Segment Open

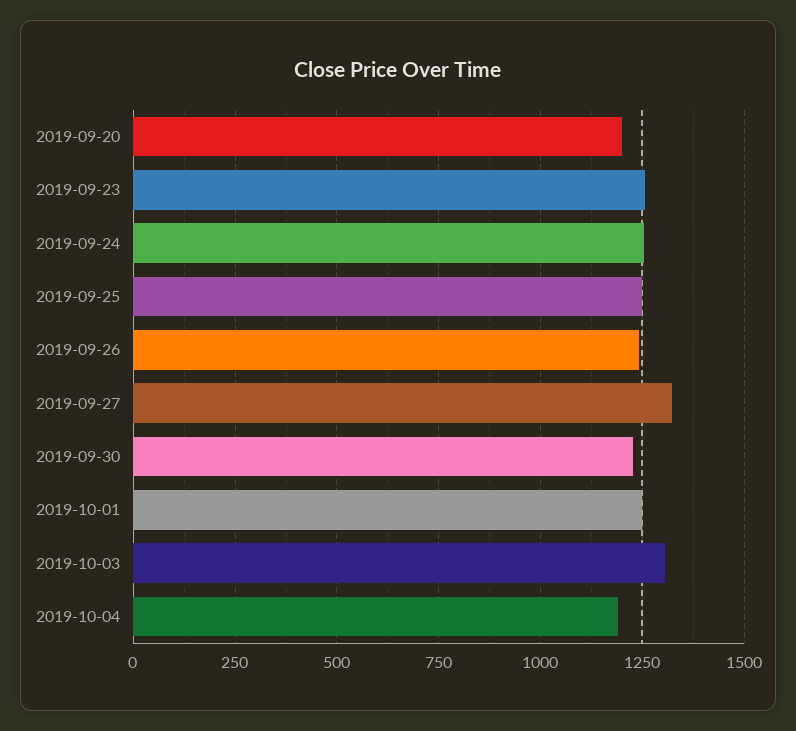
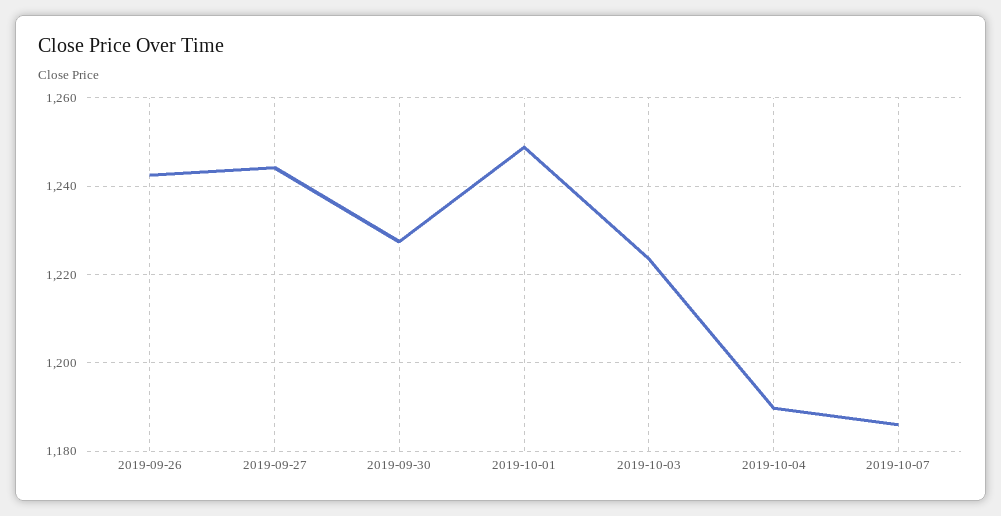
2019-09-20: 1200 -> none
2019-09-23: 1250 -> none
2019-09-24: 1250 -> none
2019-09-25: 1250 -> none
2019-09-27: 1325 -> 1244
2019-10-03: 1300 -> 1224
2019-10-07: none -> 1186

Segment Closed

Exercise description: Set down the data again, exactly, without images.

Solved exercise:
2019-09-20: 1200 -> none
2019-09-23: 1250 -> none
2019-09-24: 1250 -> none
2019-09-25: 1250 -> none
2019-09-27: 1325 -> 1244
2019-10-03: 1300 -> 1224
2019-10-07: none -> 1186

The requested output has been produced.